PROBLEM REQUIREMENTS:
In the entries below, find the line with "[149,145,502,160] Presentation materials" and the line with "(387, 245) none -> [258,196,298,205] v1.38.0". Return those two lines and all lines between them, exactly.

THE DATA:
□ □ □ □

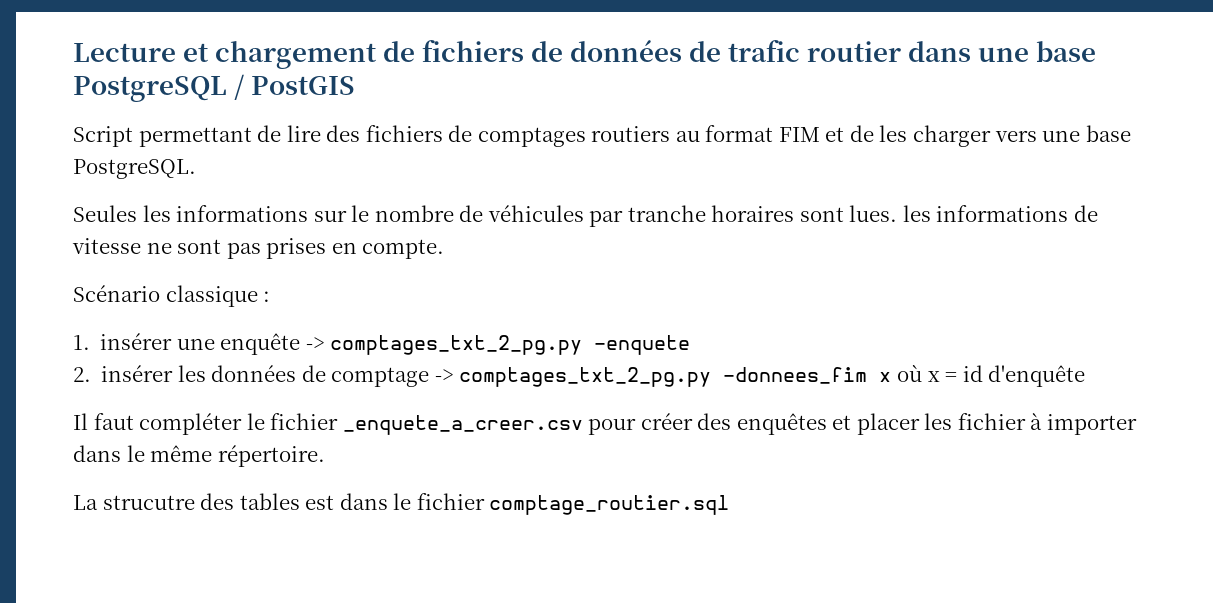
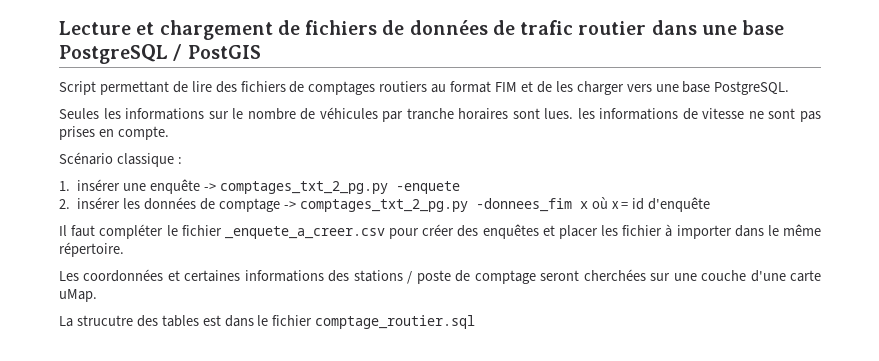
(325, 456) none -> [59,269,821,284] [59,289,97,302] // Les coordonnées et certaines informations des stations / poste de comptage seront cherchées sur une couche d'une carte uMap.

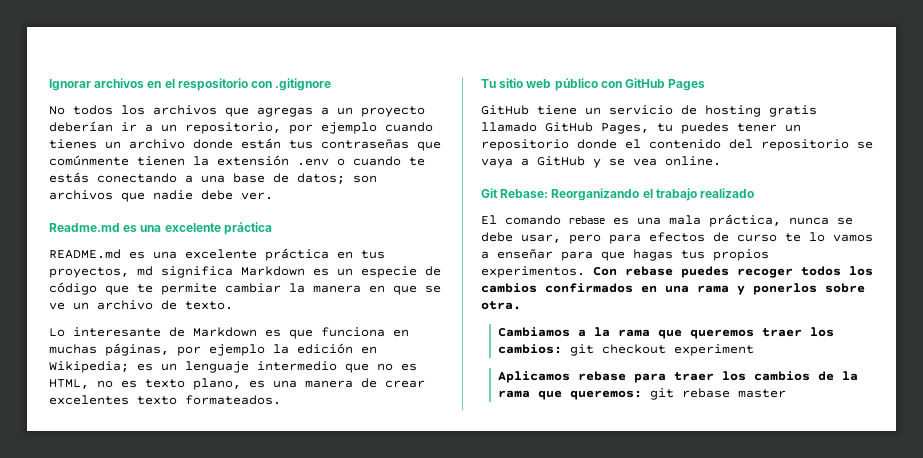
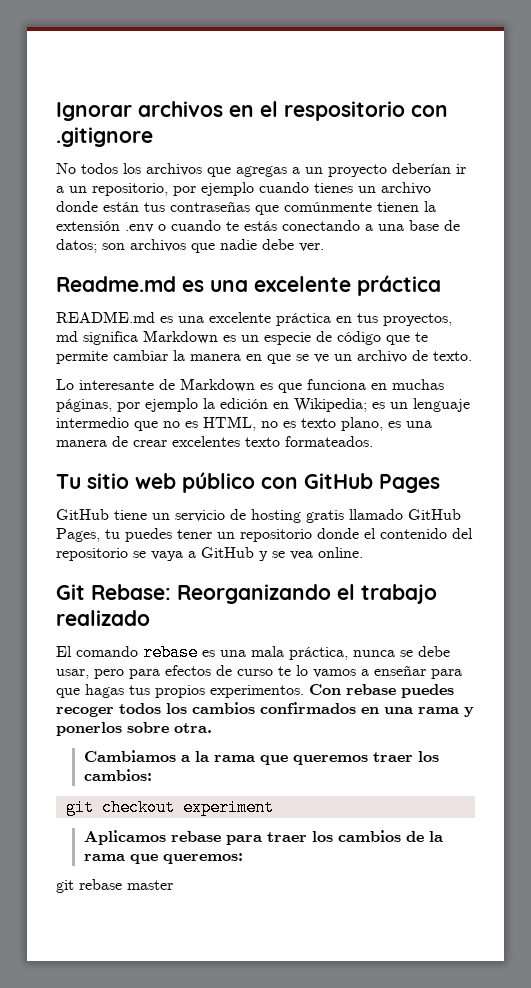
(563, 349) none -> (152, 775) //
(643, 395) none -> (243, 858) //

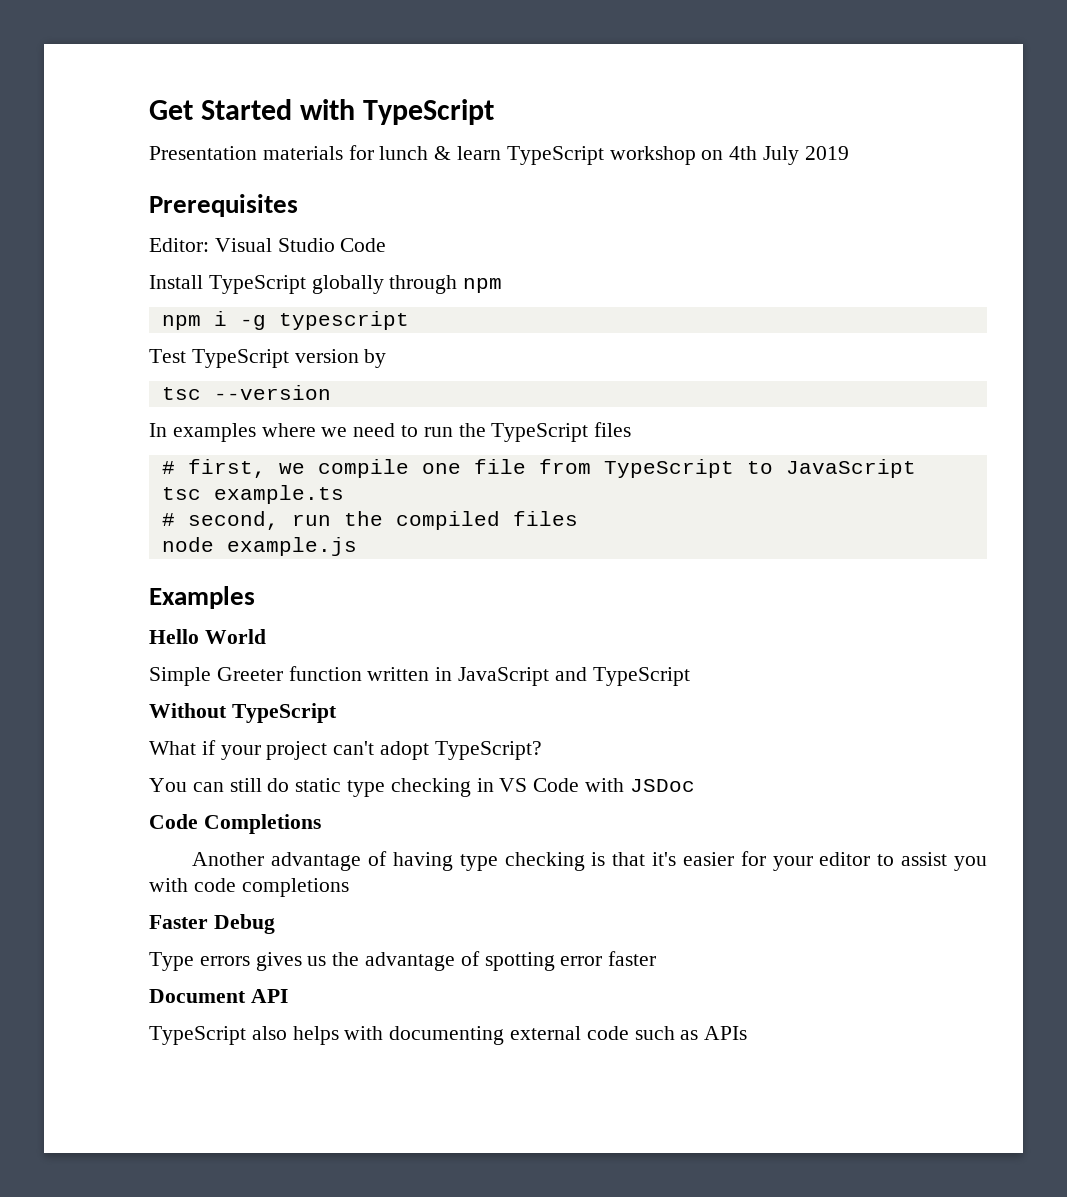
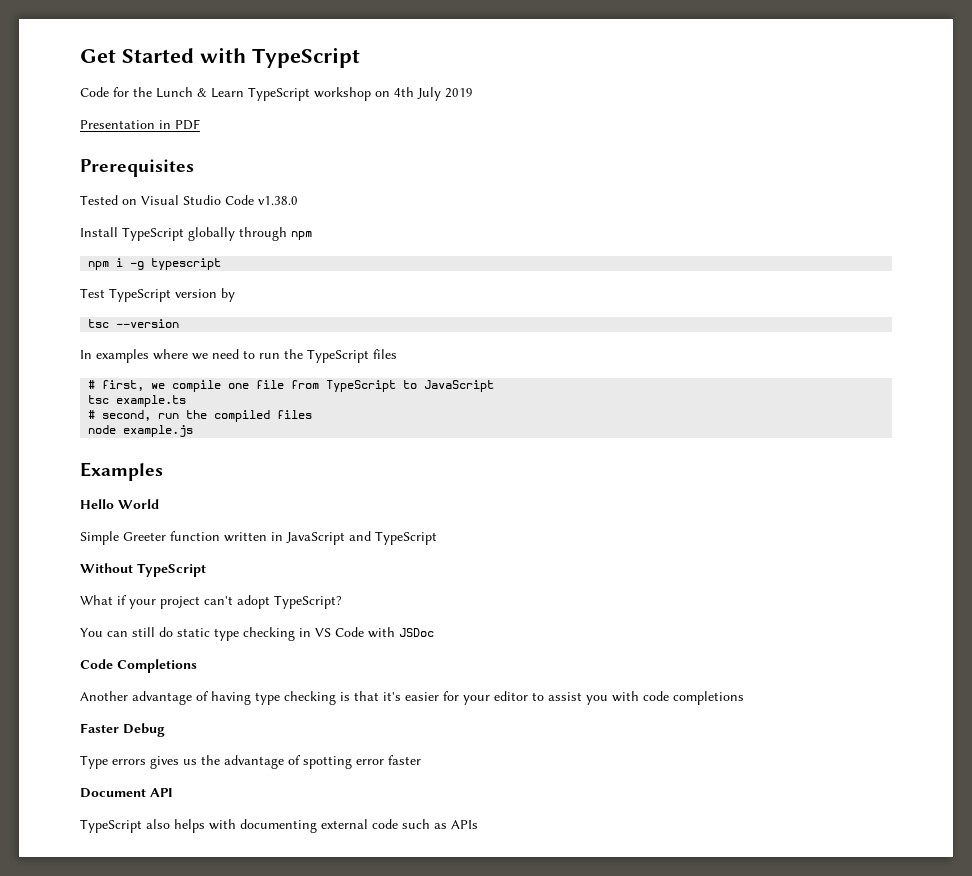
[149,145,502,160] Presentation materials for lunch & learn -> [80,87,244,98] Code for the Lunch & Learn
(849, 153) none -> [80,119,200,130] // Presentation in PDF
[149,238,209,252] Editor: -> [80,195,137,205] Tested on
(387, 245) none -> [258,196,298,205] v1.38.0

□ □ □ □

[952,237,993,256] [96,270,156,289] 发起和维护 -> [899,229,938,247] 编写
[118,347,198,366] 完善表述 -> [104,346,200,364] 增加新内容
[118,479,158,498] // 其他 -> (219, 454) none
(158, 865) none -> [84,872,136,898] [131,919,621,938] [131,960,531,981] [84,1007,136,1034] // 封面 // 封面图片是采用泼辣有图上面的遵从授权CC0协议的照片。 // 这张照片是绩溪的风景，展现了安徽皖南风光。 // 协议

□ □ □ □

SOLVED EXERCISE:
[149,145,502,160] Presentation materials for lunch & learn -> [80,87,244,98] Code for the Lunch & Learn
(849, 153) none -> [80,119,200,130] // Presentation in PDF
[149,238,209,252] Editor: -> [80,195,137,205] Tested on
(387, 245) none -> [258,196,298,205] v1.38.0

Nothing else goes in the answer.